▶ **TASK REQUIREMENTS**:
Retype each line of the data below exactly, beginning with the first and ending with the one that contains "4. Créez une". Pictures do not belong in the copy.
▬▬▬
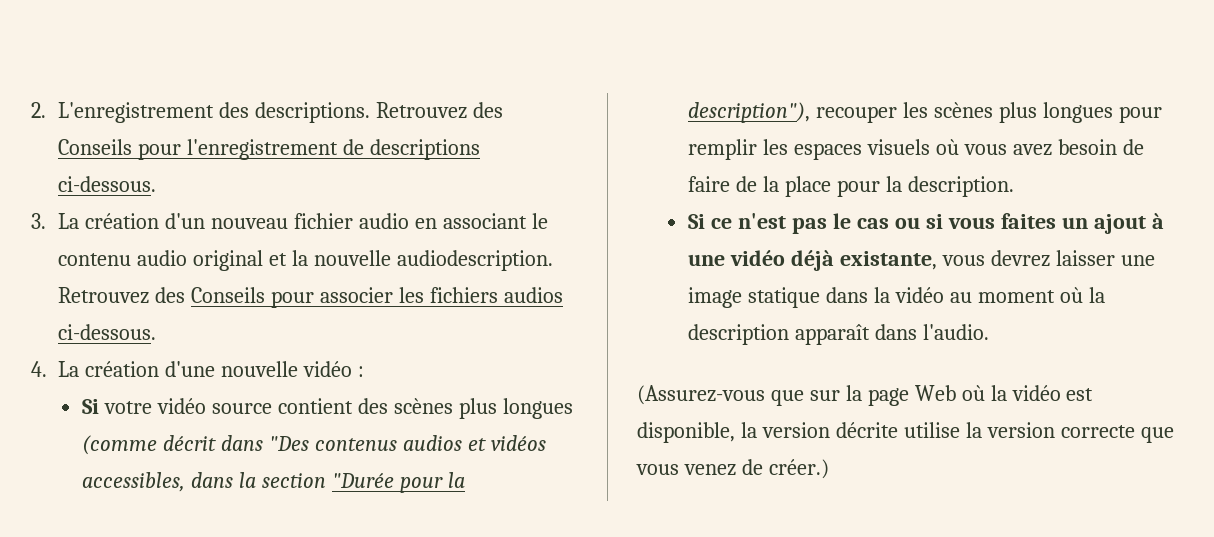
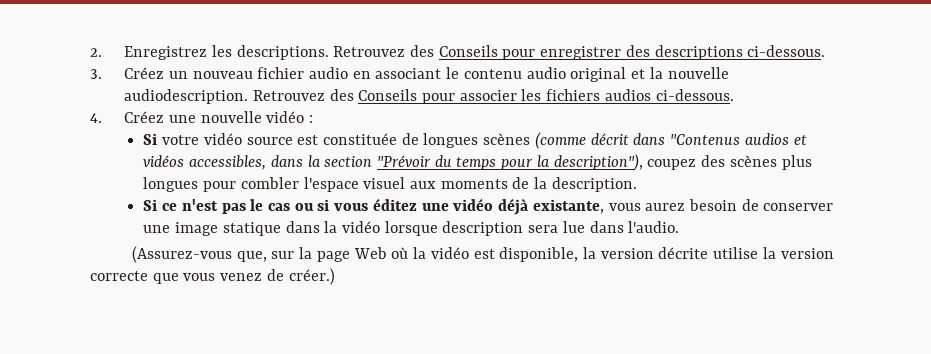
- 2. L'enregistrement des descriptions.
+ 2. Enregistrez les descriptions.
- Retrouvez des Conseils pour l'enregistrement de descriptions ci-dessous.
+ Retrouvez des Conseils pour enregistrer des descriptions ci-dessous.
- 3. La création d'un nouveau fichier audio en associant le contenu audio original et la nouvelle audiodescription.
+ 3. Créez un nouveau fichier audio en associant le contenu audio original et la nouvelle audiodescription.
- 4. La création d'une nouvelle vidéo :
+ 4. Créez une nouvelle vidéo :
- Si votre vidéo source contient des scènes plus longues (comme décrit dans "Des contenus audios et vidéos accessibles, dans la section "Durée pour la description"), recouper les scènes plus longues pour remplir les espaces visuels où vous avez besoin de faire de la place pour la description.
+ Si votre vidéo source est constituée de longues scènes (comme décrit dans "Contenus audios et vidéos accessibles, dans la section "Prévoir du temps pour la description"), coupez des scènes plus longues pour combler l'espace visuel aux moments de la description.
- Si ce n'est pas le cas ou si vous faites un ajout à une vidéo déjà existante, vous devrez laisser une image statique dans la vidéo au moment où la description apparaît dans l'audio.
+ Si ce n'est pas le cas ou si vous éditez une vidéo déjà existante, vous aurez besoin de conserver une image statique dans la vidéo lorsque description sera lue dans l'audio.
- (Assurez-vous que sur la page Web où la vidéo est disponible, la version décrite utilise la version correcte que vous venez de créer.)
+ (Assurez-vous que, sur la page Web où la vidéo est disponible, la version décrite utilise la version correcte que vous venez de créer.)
▬▬▬
▶ **EXERCISE OUTPUT**:
- 2. L'enregistrement des descriptions.
+ 2. Enregistrez les descriptions.
- Retrouvez des Conseils pour l'enregistrement de descriptions ci-dessous.
+ Retrouvez des Conseils pour enregistrer des descriptions ci-dessous.
- 3. La création d'un nouveau fichier audio en associant le contenu audio original et la nouvelle audiodescription.
+ 3. Créez un nouveau fichier audio en associant le contenu audio original et la nouvelle audiodescription.
- 4. La création d'une nouvelle vidéo :
+ 4. Créez une nouvelle vidéo :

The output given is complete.